Noisy-le-Sec d'hier à aujourd'hui

L'existence de Noisy-le-Sec remonte au moyen-âge. Son histoire contemporaine est étroitement liée à l'essor des chemins de fer.

D'après certaines découvertes archéologiques, le territoire correspondant à l'actuelle commune de Noisy-le-Sec aurait connu des traces d'occupation humaine dès la Préhistoire. S'il est probable que l'origine du village de Nucetum (ce terme renvoie aux noyers qui y étaient présents en grand nombre) remonte aux premiers siècles de notre ère, il faut attendre le Moyen Âge pour que son existence soit mentionnée par des documents d'archives. Durant toute la période médiévale et l'Ancien Régime, la propriété foncière à Noisy-le-Sec est essentiellement aux mains de seigneurs laïcs et de grandes abbayes de la région parisienne (abbayes de Saint-Denis, de Saint-Maur, de Livry, de Saint-Antoine-des-Champs).

Jusqu'au milieu du XIXe siècle, Noisy-le-Sec demeure un modeste village d'agriculteurs, de maraîchers et de vignerons, mais l'arrivée du chemin de fer en 1849 marque une nette inflexion en terme d'activité économique et de démographie.

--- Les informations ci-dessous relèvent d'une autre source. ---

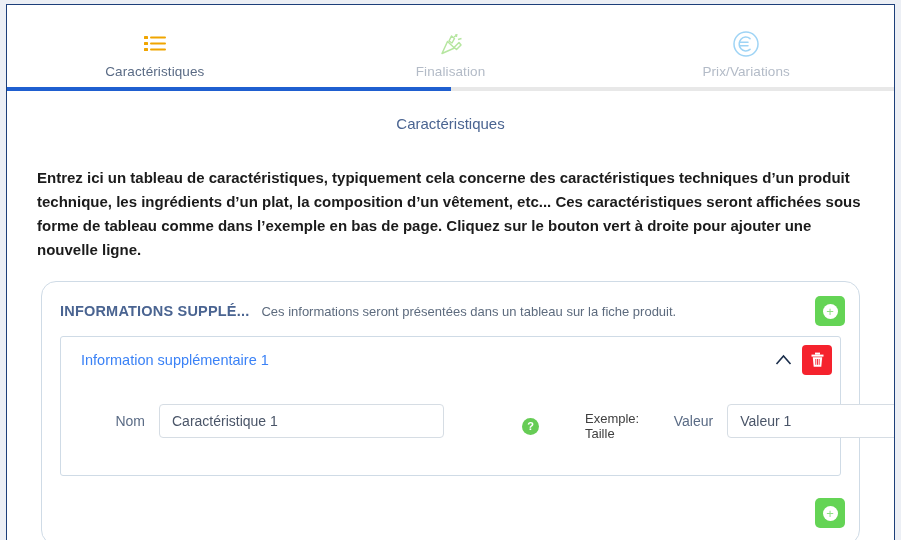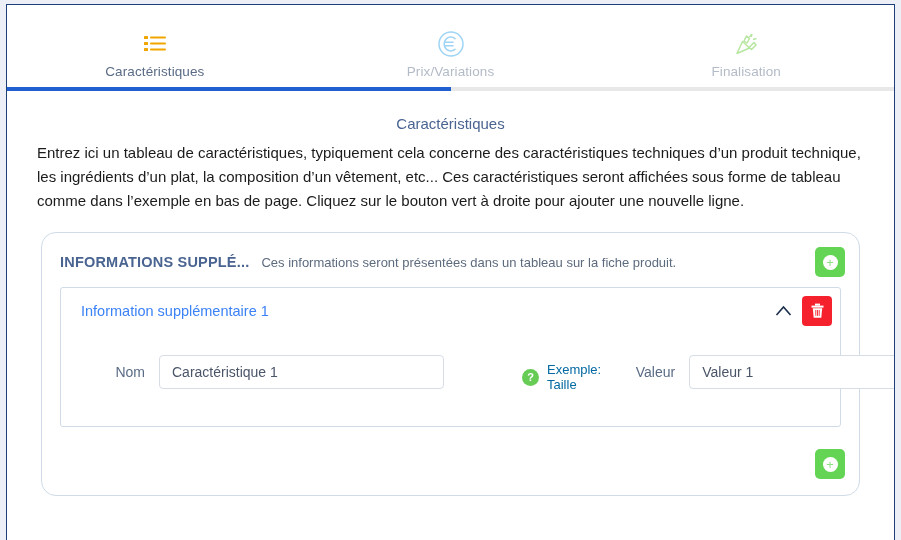"Prix/Variations" div.tab { order: before "Finalisation" -> after "Finalisation" }
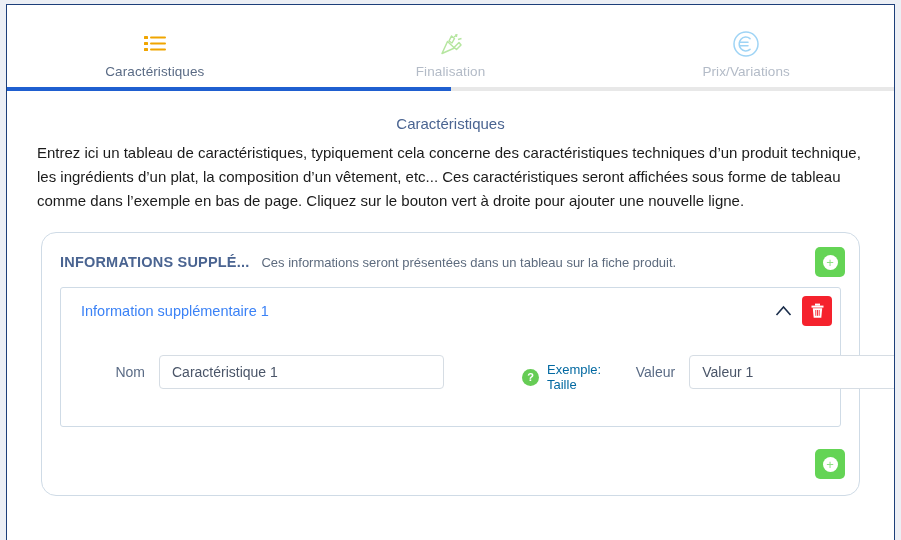"Entrez ici un tableau de" .intro { font-weight: none -> bold; margin: 9px 2px 0 2px -> 34px 2px 0 2px }
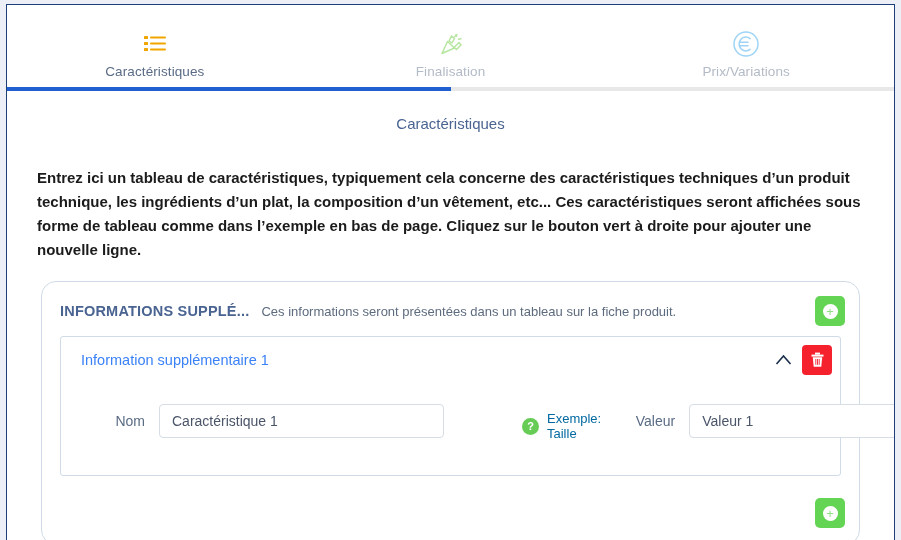"Exemple: Taille" .hint-text { color: #0369a1 -> #404040; margin-left: none -> 38px }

Ainsi, la population connaît une hausse continue entre la seconde moitié du XIXe siècle et le début du siècle suivant : 2 010 habitants en 1851, 2 976 en 1866, 3 897 en 1881, 8 105 en 1896 et 13 648 en 1911.

En 1906, lors de travaux dans son jardin, un noiséen mit au jour 2 squelettes placés côte à côte. Il s’agissait d’éléments d’une plus vaste nécropole mérovingienne, tout près du lieu-dit « les petits noyers ». Mais la première référence écrite à la terre de Noisy, encore aujourd’hui conservée, date du VIIe siècle. Il s’agit du testament de Dame Ermenthrude, à travers lequel elle transmettait son pouvoir sur les vignobles du Mont Maurillon (Merlan d’aujourd’hui).

À la veille de la Première Guerre mondiale, 2 300 personnes travaillent à Noisy-le-Sec pour la Compagnie des chemins de fer de l'Est (contre seulement 600 en 1900) et la gare devient, à l'occasion du conflit, un des plus importants centres de régulation de France pour le transport de troupes militaires. Terriblement touchée par les bombardements alliés survenus dans la nuit du 18 au 19 avril 1944, la ville devient le symbole des communes sinistrées en région parisienne avec un très lourd bilan humain (environ 500 morts) et la destruction totale ou partielle de la majeure partie de son parc immobilier.

Néanmoins, la ville renaît de ses cendres après guerre et est le théâtre de deux ambitieux projets d'aménagement mis en œuvre par le ministère de la reconstruction et de l'urbanisme. Le plus célèbre des deux a permis à une cité expérimentale de maisons individuelles préfabriquées de voir le jour dans le quartier de Merlan ; l'autre s'est caractérisé par la construction d'immeubles collectifs non loin de la gare.